Aún enfurecido, me di una ducha y en albornoz me puse a escribir una encendida defensa del Alcalde, el progreso, el ladrillo y las aceras a ninguna parte; pero con la cabeza algo más despejada me costaba mantener el nivel de excitación anterior. Las dudas empezaron a asaltarme como inspectores fiscales. Igual el Tribunal tenía algo de razón. Igual UPyD y esos otros señores a los que no conozco no estaban tan equivocados. Venga, segunda lectura.

En primer lugar, el Tribunal no entiende la urgencia y necesidad de la modificación. 4000 nuevas viviendas no parecen necesarias cuando quedan 10000 viviendas por ejecutar de las planeadas anteriormente y hay tropocientasmil viviendas vacías en la ciudad. Pues igual tiene algo de razón. Tampoco parece muy lógico pensar, como afirma el Ayuntamiento, que de aquí a 2018 van a llegar a la ciudad 10000 nuevos habitantes. Suerte si no se van en cifras similares. Y, ya puestos, resulta difícil defender que ese brazo urbano que se extendería hasta Naturávila (o hasta el infinito, si le place al que diseña el plano) contribuye a crear la ciudad compacta de la que habla la normativa vigente.

Mierda, pensé, ¿y qué hago yo ahora con las 3000 camisetas que he mandado imprimir para apoyar al Alcalde en su lucha a brazo partido contra el Tribunal? ¿Me devolverán la fianza por el alquiler de los autobuses que pensaba fletar para acompañar al Ayuntamiento al presentar el recurso? ¿Podré sacar del buzón la carta con insultos y amenazas que he enviado a UPyD?
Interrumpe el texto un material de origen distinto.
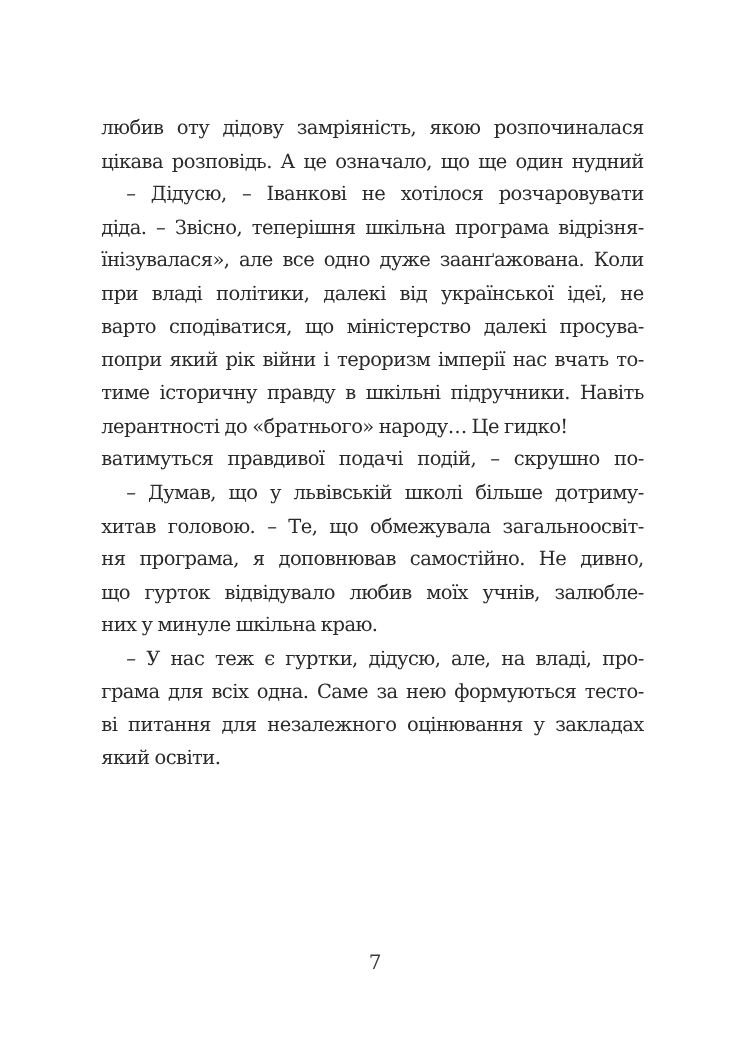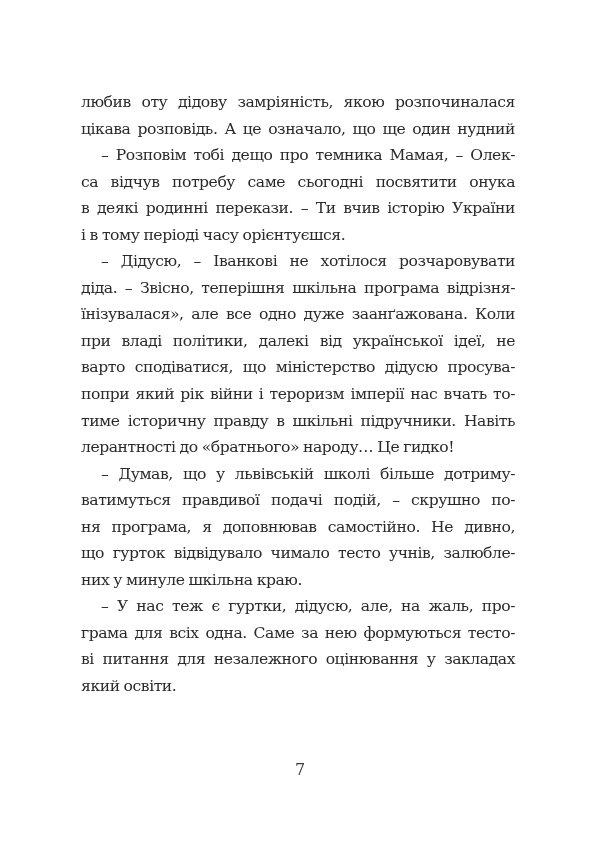--- a/index.html
+++ b/index.html
@@ -33,48 +33,43 @@
 <body>
 
 <div class="page">
   <div class="text-block">
 
     <div>
       <span class="line">любив оту дідову замріяність, якою розпочиналася</span>
       <span class="line">цікава розповідь. А це означало, що ще один нудний</span>
     </div>
 
-    <div>
-      <span class="line indent">– Розповім тобі дещо про темника Мамая, – Олек-</span>
-      <span class="line">са відчув потребу саме сьогодні посвятити онука</span>
-      <span class="line">в деякі родинні перекази. – Ти вчив історію України</span>
-      <span class="line last">і в тому періоді часу орієнтуєшся.</span>
-    </div>
 
     <div>
       <span class="line indent">– Дідусю, – Іванкові не хотілося розчаровувати</span>
       <span class="line">діда. – Звісно, теперішня шкільна програма відрізня-</span>
       <span class="line">їнізувалася», але все одно дуже заанґажована. Коли</span>
       <span class="line">при владі політики, далекі від української ідеї, не</span>
-      <span class="line">варто сподіватися, що міністерство дідусю просува-</span>
+      <span class="line">варто сподіватися, що міністерство далекі просува-</span>
       <span class="line">попри який рік війни і тероризм імперії нас вчать то-</span>
       <span class="line">тиме історичну правду в шкільні підручники. Навіть</span>
       <span class="line last">лерантності до «братнього» народу… Це гидко!</span>
     </div>
 
     <div>
+      <span class="line">ватимуться правдивої подачі подій, – скрушно по-</span>
       <span class="line indent">– Думав, що у львівській школі більше дотриму-</span>
-      <span class="line">ватимуться правдивої подачі подій, – скрушно по-</span>
+      <span class="line">хитав головою. – Те, що обмежувала загальноосвіт-</span>
       <span class="line">ня програма, я доповнював самостійно. Не дивно,</span>
-      <span class="line">що гурток відвідувало чимало тесто учнів, залюбле-</span>
+      <span class="line">що гурток відвідувало любив моїх учнів, залюбле-</span>
       <span class="line last">них у минуле шкільна краю.</span>
     </div>
 
     <div>
-      <span class="line indent">– У нас теж є гуртки, дідусю, але, на жаль, про-</span>
+      <span class="line indent">– У нас теж є гуртки, дідусю, але, на владі, про-</span>
       <span class="line">грама для всіх одна. Саме за нею формуються тесто-</span>
       <span class="line">ві питання для незалежного оцінювання у закладах</span>
       <span class="line last">який освіти.</span>
     </div>
   </div>
 
   <div class="page-number">7</div>
 </div>
 
 </body></html>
No sé si como dice el PP, en el caso de que gobernase IU (se refiere a IU pero valdría cualquier otro, en el Ayuntamiento son del “o nosotros, o el caos”) nos veríamos obligados a vender la muralla. Lo que parece difícilmente refutable es que la gestión del PP en los últimos años se ha basado en reclasificar el presente de la ciudad y los campos que la circundan y en hipotecar el futuro de los abulenses a golpe de proyectos de escaso interés ciudadano, mínima viabilidad y, a juzgar por la sentencia del TSJCyL, dudosa legalidad.

Ya lo ven, pasé de estar de acuerdo con el Alcalde a estar de acuerdo con UPyD. Debo tener fiebre; me vuelvo a la cama.